* **EXERCISE PROMPT**:
Give back, exactly and with nothing added, the lines that run from the one containing "odd shoes —" to the final line below.
[[ INPUT RECORDS open ]]
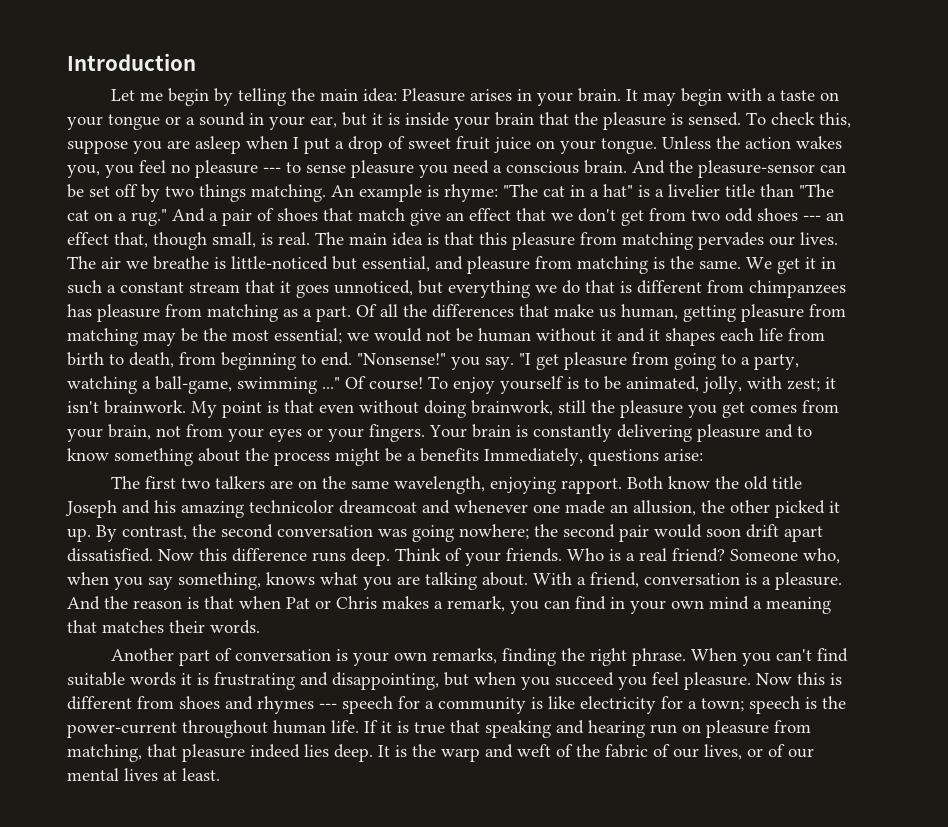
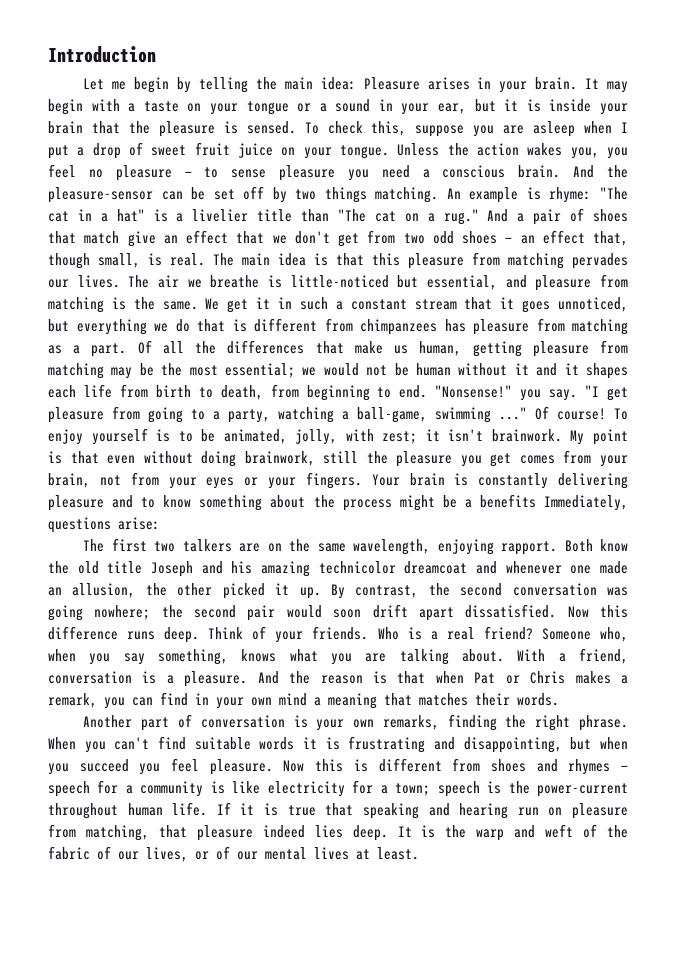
- Unless the action wakes you, you feel no pleasure --- to sense pleasure you need a conscious brain.
+ Unless the action wakes you, you feel no pleasure — to sense pleasure you need a conscious brain.
- And a pair of shoes that match give an effect that we don't get from two odd shoes --- an effect that, though small, is real.
+ And a pair of shoes that match give an effect that we don't get from two odd shoes — an effect that, though small, is real.
- Now this is different from shoes and rhymes --- speech for a community is like electricity for a town; speech is the power-current throughout human life.
+ Now this is different from shoes and rhymes — speech for a community is like electricity for a town; speech is the power-current throughout human life.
[[ INPUT RECORDS closed ]]
* **PROBLEM SOLUTION**:
+ And a pair of shoes that match give an effect that we don't get from two odd shoes — an effect that, though small, is real.
- Now this is different from shoes and rhymes --- speech for a community is like electricity for a town; speech is the power-current throughout human life.
+ Now this is different from shoes and rhymes — speech for a community is like electricity for a town; speech is the power-current throughout human life.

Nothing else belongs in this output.